Reference 3 should be Lin, et al. as below.  

 

 

Lin T, Sammy F, Yang H, Thundivalappil S, Hellman J, Tracey KJ, Warren HS. Identification of hemopexin as an anti-inflammatory factor that inhibits synergy of hemoglobin with HMGB1 in sterile and infectious inflammation. J Immunol. 2012;189(4):2017-22. PMID: 22772444. 

You might consider adding this original reference reporting that cf-Hb forms a complex with HMGB1 in SCD. It could be very important in the future for treating SCD since clinical studies using hemopexin (CSL889) are ongoing.  I have no stake in the company that makes CSL889.  

Author Response

Reviewer 2

The authors addressed all of my concerns. I must apologize to them for misquoting a reference.  Here are the two sentences.

"However, one of the first papers examining hemopexin in sickle cell disease discovered that cf-Hb interacts with HMGB1 to form an inflammatory complex that binds to TLR4, which induces synergistic increases in cytokine generation by macrophages (3). Importantly, cell culture studies showed that the interaction between cf-Hb and HMGB1 could be disrupted by hemopexin (3)."

Reference 3 should be Lin, et al. as below. 

Lin T, Sammy F, Yang H, Thundivalappil S, Hellman J, Tracey KJ, Warren HS. Identification of hemopexin as an anti-inflammatory factor that inhibits synergy of hemoglobin with HMGB1 in sterile and infectious inflammation. J Immunol. 2012;189(4):2017-22. PMID: 22772444.

You might consider adding this original reference reporting that cf-Hb forms a complex with HMGB1 in SCD. It could be very important in the future for treating SCD since clinical studies using hemopexin (CSL889) are ongoing.  I have no stake in the company that makes CSL889. 

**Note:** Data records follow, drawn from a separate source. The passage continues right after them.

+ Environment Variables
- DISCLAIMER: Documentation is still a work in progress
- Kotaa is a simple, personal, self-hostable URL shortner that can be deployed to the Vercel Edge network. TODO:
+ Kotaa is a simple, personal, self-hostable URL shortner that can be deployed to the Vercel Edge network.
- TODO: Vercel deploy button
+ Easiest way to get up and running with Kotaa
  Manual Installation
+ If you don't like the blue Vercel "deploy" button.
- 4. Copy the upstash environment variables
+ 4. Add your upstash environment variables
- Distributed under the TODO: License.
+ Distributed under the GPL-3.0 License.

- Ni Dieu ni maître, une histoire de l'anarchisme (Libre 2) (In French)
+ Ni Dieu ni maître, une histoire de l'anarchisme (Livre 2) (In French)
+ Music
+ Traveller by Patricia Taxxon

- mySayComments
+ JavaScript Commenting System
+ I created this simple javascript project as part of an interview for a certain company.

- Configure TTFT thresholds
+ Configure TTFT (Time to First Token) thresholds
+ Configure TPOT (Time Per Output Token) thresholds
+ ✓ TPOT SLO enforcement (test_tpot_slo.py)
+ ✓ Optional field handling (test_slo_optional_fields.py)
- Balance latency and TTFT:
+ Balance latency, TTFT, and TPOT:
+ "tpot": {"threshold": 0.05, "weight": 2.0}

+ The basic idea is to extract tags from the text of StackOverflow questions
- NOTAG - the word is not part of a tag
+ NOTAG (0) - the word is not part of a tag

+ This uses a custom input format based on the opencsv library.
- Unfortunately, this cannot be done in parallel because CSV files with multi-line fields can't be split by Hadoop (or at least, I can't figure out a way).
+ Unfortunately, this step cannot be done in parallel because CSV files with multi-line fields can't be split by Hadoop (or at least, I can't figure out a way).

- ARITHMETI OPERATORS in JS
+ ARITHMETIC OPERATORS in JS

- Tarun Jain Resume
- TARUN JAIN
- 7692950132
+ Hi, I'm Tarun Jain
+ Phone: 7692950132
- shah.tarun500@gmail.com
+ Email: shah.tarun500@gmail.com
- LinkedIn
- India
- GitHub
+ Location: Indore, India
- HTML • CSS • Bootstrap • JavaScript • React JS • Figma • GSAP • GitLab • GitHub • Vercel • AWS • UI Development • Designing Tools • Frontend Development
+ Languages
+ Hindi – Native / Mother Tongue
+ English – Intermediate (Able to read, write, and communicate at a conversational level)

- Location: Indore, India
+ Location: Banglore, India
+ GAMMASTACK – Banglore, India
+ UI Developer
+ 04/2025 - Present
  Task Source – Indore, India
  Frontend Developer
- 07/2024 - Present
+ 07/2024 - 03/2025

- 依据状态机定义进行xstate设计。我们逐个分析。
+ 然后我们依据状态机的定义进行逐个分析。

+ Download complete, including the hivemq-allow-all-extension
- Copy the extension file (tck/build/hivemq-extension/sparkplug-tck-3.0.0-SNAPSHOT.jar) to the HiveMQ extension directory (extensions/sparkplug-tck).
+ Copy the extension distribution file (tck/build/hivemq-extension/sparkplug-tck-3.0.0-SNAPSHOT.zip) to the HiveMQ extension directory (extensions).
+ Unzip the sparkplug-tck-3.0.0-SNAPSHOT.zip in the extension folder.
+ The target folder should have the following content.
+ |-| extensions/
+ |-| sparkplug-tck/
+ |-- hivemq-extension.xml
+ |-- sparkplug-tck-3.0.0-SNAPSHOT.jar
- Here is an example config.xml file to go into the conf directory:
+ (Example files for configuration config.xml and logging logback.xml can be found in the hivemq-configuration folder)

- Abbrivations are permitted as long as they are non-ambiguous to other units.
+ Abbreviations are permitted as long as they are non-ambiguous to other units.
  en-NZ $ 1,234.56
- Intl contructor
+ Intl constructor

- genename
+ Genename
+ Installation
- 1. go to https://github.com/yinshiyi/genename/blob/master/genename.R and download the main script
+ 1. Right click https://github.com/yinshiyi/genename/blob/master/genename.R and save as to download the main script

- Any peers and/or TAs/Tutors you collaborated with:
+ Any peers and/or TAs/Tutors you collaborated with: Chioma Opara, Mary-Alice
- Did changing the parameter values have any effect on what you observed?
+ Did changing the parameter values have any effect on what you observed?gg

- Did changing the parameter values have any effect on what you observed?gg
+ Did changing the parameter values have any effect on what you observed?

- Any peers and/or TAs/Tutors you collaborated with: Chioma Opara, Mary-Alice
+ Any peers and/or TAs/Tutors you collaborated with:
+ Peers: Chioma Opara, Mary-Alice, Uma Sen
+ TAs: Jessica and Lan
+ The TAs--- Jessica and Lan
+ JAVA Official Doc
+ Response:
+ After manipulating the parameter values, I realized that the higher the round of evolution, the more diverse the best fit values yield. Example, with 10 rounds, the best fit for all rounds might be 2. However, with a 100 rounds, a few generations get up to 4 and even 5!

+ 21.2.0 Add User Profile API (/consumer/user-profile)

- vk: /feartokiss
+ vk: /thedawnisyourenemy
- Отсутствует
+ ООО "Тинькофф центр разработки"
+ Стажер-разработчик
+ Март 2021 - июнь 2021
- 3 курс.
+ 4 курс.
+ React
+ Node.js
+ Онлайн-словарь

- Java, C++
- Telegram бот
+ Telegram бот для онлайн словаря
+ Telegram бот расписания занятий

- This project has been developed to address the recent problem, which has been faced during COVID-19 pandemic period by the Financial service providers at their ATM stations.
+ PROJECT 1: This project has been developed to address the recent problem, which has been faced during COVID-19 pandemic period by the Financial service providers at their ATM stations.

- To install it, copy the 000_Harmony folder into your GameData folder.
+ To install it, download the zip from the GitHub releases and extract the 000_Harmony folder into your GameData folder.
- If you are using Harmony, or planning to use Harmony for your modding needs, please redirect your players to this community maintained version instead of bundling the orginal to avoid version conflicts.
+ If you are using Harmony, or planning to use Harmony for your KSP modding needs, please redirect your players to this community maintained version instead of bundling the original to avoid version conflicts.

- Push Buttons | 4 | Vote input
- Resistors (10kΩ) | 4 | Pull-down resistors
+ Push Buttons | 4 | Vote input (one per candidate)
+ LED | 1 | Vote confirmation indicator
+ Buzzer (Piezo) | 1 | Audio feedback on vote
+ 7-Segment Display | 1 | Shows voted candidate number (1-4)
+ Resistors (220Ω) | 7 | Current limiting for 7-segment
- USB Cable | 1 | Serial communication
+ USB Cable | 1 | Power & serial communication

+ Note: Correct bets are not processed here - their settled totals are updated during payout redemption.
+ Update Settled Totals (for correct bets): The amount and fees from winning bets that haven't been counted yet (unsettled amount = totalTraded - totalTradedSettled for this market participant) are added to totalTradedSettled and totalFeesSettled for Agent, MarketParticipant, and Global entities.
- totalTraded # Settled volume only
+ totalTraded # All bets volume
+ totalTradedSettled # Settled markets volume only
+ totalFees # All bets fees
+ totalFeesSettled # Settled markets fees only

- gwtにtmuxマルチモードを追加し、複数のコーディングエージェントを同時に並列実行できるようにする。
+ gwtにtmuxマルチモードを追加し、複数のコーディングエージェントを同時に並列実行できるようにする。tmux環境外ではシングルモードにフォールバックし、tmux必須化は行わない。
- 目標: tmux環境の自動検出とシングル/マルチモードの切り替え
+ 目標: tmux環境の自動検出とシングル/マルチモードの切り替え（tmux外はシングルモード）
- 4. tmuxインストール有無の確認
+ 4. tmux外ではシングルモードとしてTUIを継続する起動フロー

Author’s Response: We thank the reviewer for providing the correct reference. This paper (PMID: 22772444) was not a study on the role of HMGB1 in cardiopulmonary complications of sickle cell disease or in macrophages isolated from a sickle cell mouse model. The paper was on the interaction between cell-free hemoglobin and HMGB1 in proinflammatory cytokine production by macrophages isolated from wild-type mice, and it only mentions sickle cell crisis once in the discussion section. Though the focus of this manuscript is specifically on the role of inflammation in cardiopulmonary complications of SCD, we have included this paper in the manuscript in order to move this process forward. We have included a statement on page 5 from lines 204–211, which reads as follows: "Another study in murine macrophages has shown that cell-free hemoglobin and free heme act in synergy with HMGB1 to activate proinflammatory cytokine production in wild-type murine macrophages, and treatment with hemopexin abolishes this interaction 81. Furthermore, treatment with hemopexin significantly suppressed the synergistic production of proinflammatory cytokines, suggesting an anti-inflammatory property of hemopexin 81. This anti-inflammatory ability of hemopexin, in addition to its heme-scavenging function, may provide another potential therapeutic option for addressing inflammation in SCD.”